レースは大したことはないが一同に集まるバルーンの多さはさすがバルーン発祥の地。
まるで私のために用意してくれたような日の丸気球を配したゼッケン。(日本人パイロットは私一人)
今年の夏はポーランドから毎年佐賀大会に参加しているパイロットのGorny Piotr氏からのお誘いでフランスの東部ロネーヌ地方で開かれるヨーロッパ大会に出場してきました。
期間は7月27日から8月5日までの実に10日間に亘り、参加気球1000機を謳うヨーロッパ最大の気球大会です。
当初は私一人でチーフパイロットをという相談でしたが、かのPiotr氏は仕事の関係で出場出来ないための代理パイロットの要請であり、10日間も参加していたら観光も出来ずに帰国しなければならない哀れな日本人サラリーマンパイロットとしては5日間の参加で勘弁してもらい別にWlozimierzと言うポーランドのパイロットをチーフパイロットとして参加してもらいました。
大会自体もNATOの旧空軍基地を使った広大な会場で1000機というのはいささか誇大宣伝でまあ300機位が毎日飛んでいたようです。

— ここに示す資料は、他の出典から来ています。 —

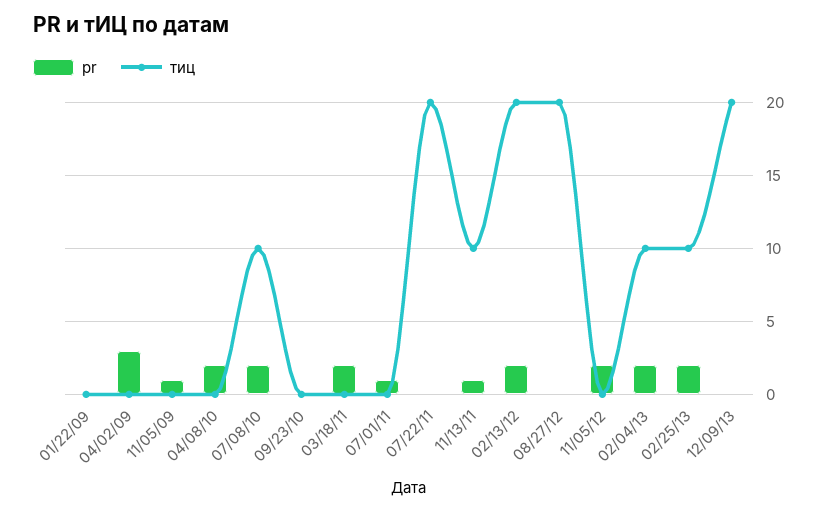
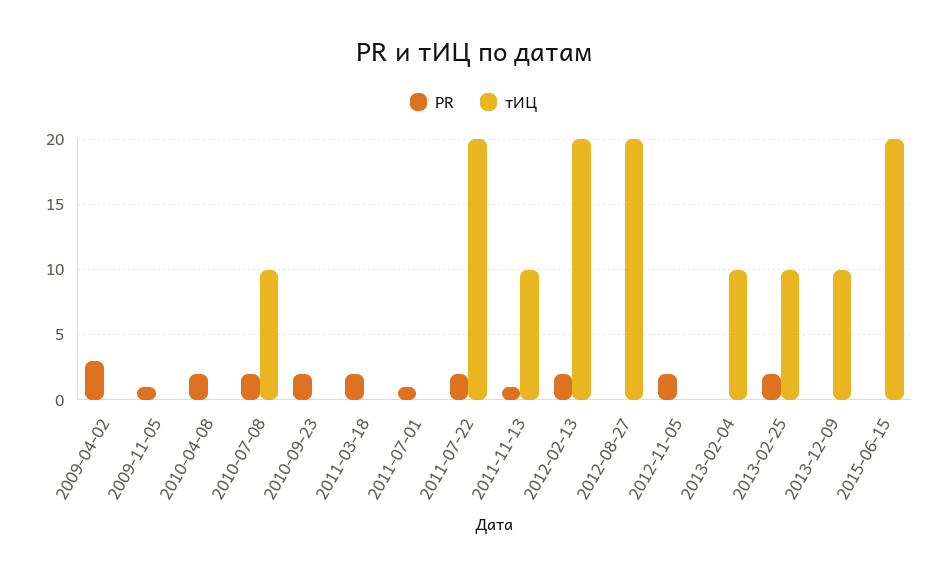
pr, 01/22/09: 0 -> none
тиц, 01/22/09: 0 -> none
pr, 09/23/10: 0 -> 2
pr, 07/22/11: 0 -> 2
pr, 02/04/13: 2 -> 0
тиц, 12/09/13: 20 -> 10
pr, 2015-06-15: none -> 0
тиц, 2015-06-15: none -> 20

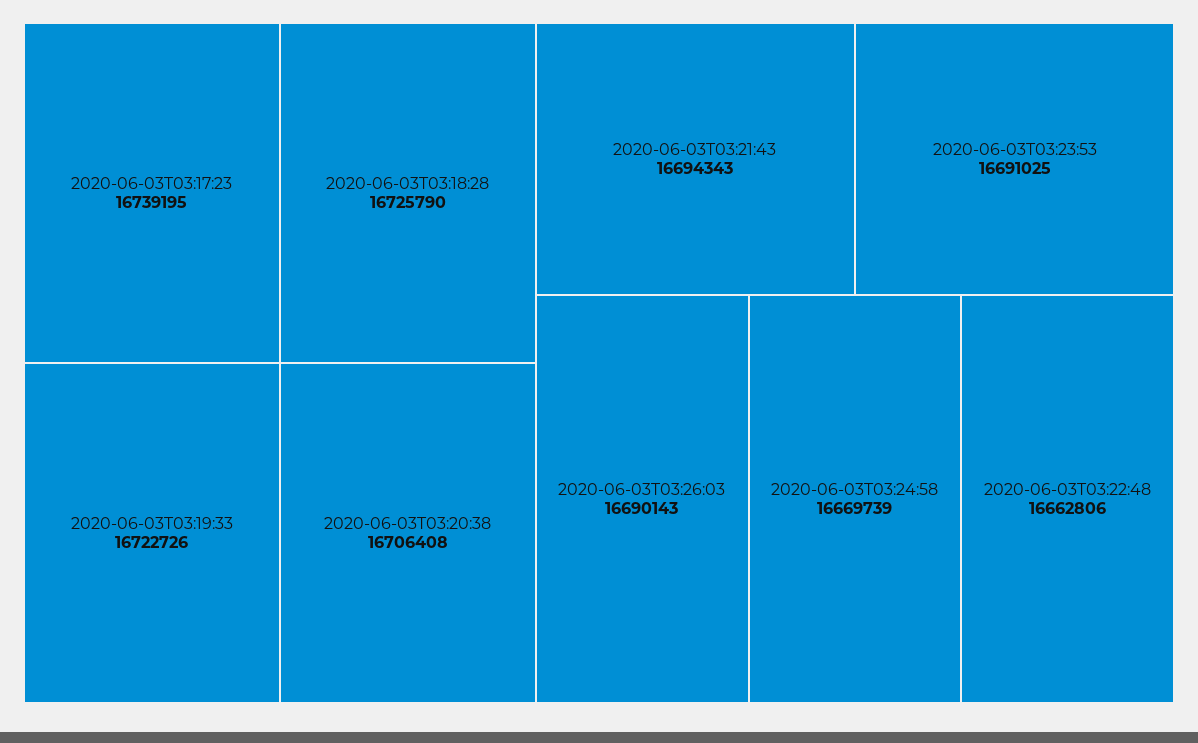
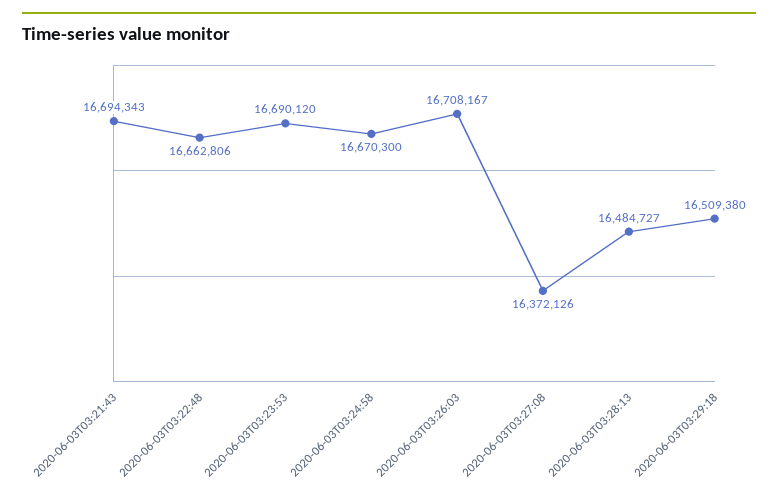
2020-06-03T03:17:23: 16739195 -> none
2020-06-03T03:18:28: 16725790 -> none
2020-06-03T03:19:33: 16722726 -> none
2020-06-03T03:20:38: 16706408 -> none
2020-06-03T03:23:53: 16691025 -> 16690120
2020-06-03T03:26:03: 16690143 -> 16708167
2020-06-03T03:24:58: 16669739 -> 16670300
2020-06-03T03:27:08: none -> 16372126
2020-06-03T03:28:13: none -> 16484727
2020-06-03T03:29:18: none -> 16509380

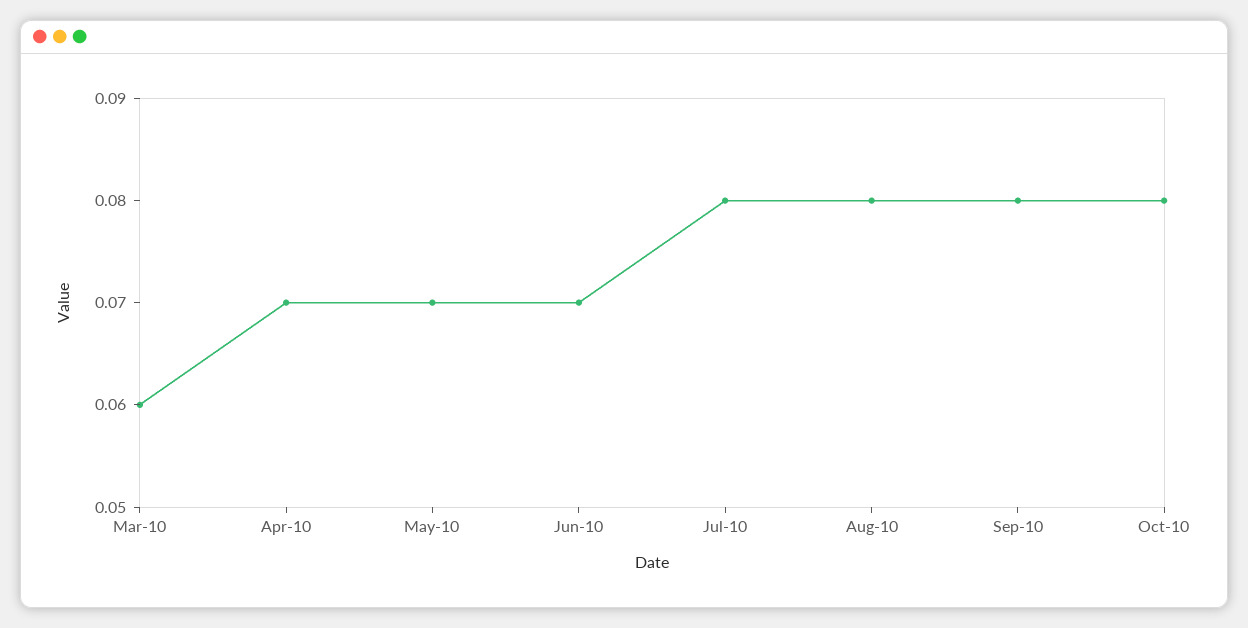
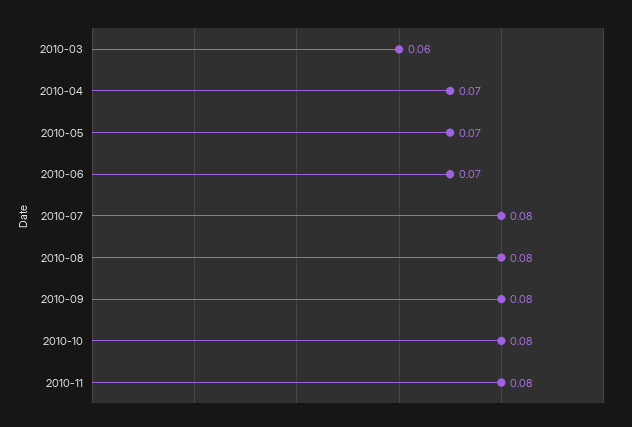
2010-11: none -> 0.08

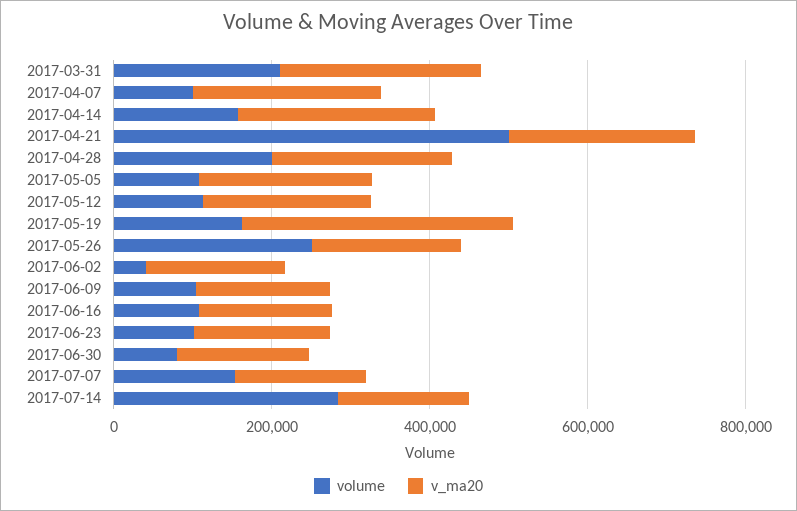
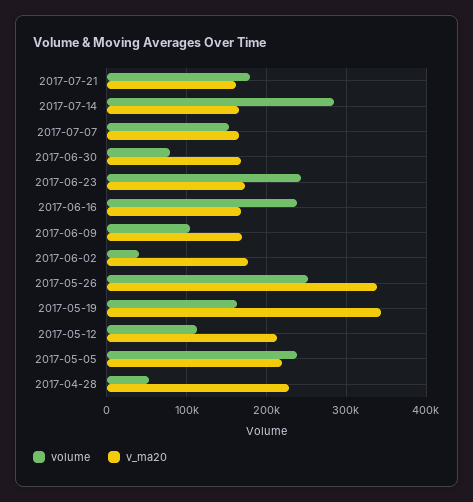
volume, 2017-03-31: 200000 -> none
v_ma20, 2017-03-31: 250000 -> none
volume, 2017-04-07: 100000 -> none
v_ma20, 2017-04-07: 250000 -> none
volume, 2017-04-14: 150000 -> none
v_ma20, 2017-04-14: 250000 -> none
volume, 2017-04-21: 500000 -> none
v_ma20, 2017-04-21: 250000 -> none
volume, 2017-04-28: 200000 -> 50000
volume, 2017-05-05: 100000 -> 240000
v_ma20, 2017-05-26: 200000 -> 340000
volume, 2017-06-16: 100000 -> 240000
volume, 2017-06-23: 100000 -> 240000
volume, 2017-07-21: none -> 180000
v_ma20, 2017-07-21: none -> 160000

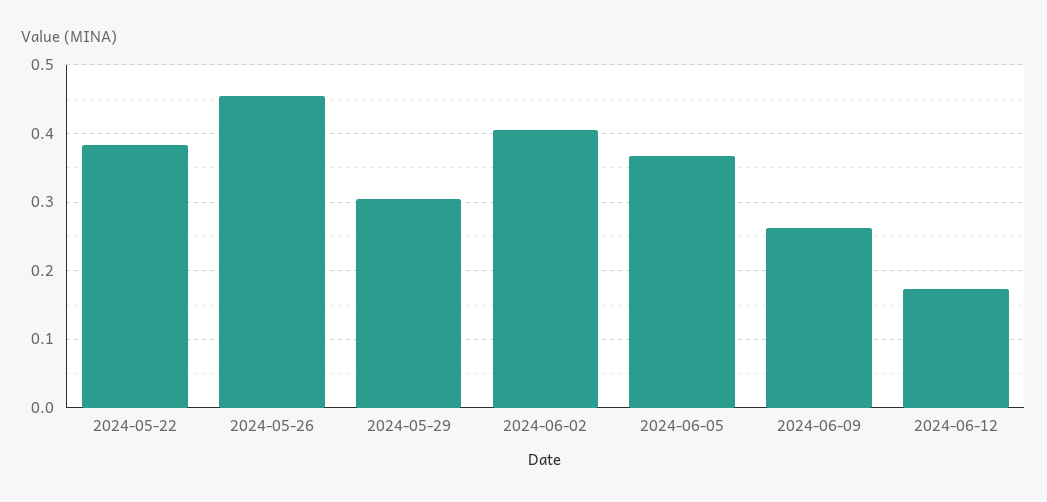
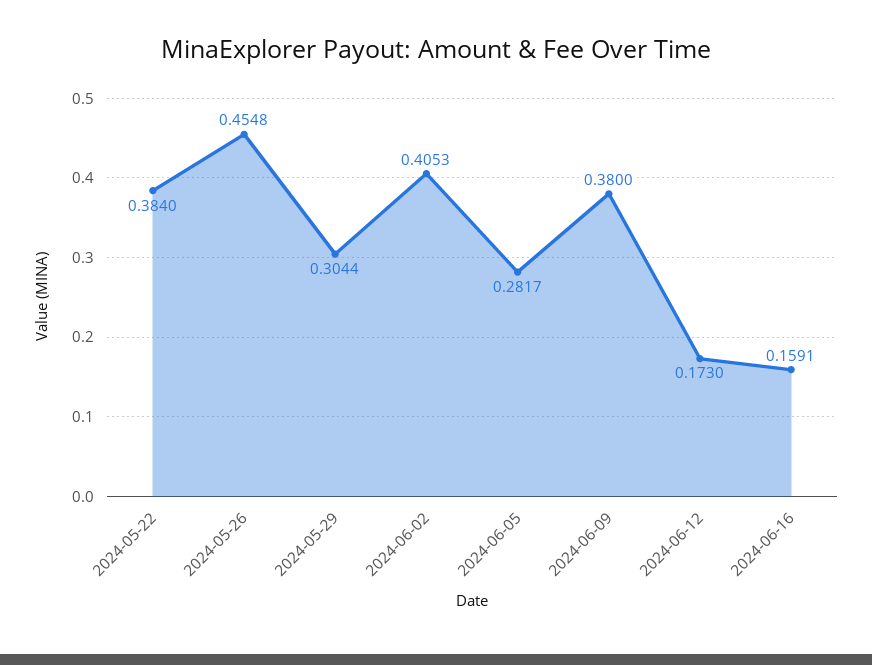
2024-06-05: 0.37 -> 0.2817
2024-06-09: 0.26 -> 0.38
2024-06-16: none -> 0.1591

競技自体も日本で考えるような競技ではなく皆で大空にピクニックに行きましょうというかなりおおらかな大会で日本から持っていったGPSもトランシーバーも殆ど用無しでした。
それで緊迫感には欠ける毎日でしたが、日本ではあり得ない広大な農場と集落、森、教会等、絵に書いたような風景の中を飛べる幸せに思わず「永年バルーンをやっていて良かったな」という思いがこみ上げてきて最近とみに緩くなってきた涙腺が更に緩くなるのを覚えました。
それにしても夕方のフライトが8時から、回収が9時過ぎという白夜の国の大会はいささか疲れました。日本に帰って暫くボーとしていたのは時差ボケとこの昼の長さが影響していたようです。
後の5日間はルクセンブルグ、ドイツの一部、ベルギー、そして花の都パリを存分に観光してきました。当初NHKパリ総局から、唯一の日本人参加者ということで取材の打診があっていましたが、新大統領の外遊スケジュールが変更になったとのことで、残念ながら見送りになりました。
野郎二人の華やかさに欠ける旅行でしたが、ポーランドの美人クルーや美しいパリジェンヌで気を紛らわせ、TGVからタリス(国際特急)はたまた地下鉄まで駆使した楽しい冒険旅行でした。
広い麦畑を過ぎたら小さな集落。必ず教会が村の中心にあります。
大会3日にしてやっと朝から好天です。8月というのに冷たい空気の中を3百機位の気球が離陸します。
朝日に向かって果てしない大地を飛行します。



今回お世話頂いたポーランドの女性パイロット、オリビアさんとそのファミリー。
NATO(北大西洋条約機構)の米軍飛行場跡が大会会場

まるでお伽の国を飛んでいるようです。

幻想的な朝もやの中を飛行します。

フランスロネールの大空に小さな日の丸が翻ります。


今回使わせて頂いたポーランドのMk Cafe..。昨年の佐賀大会でお知り合いとなった気球です。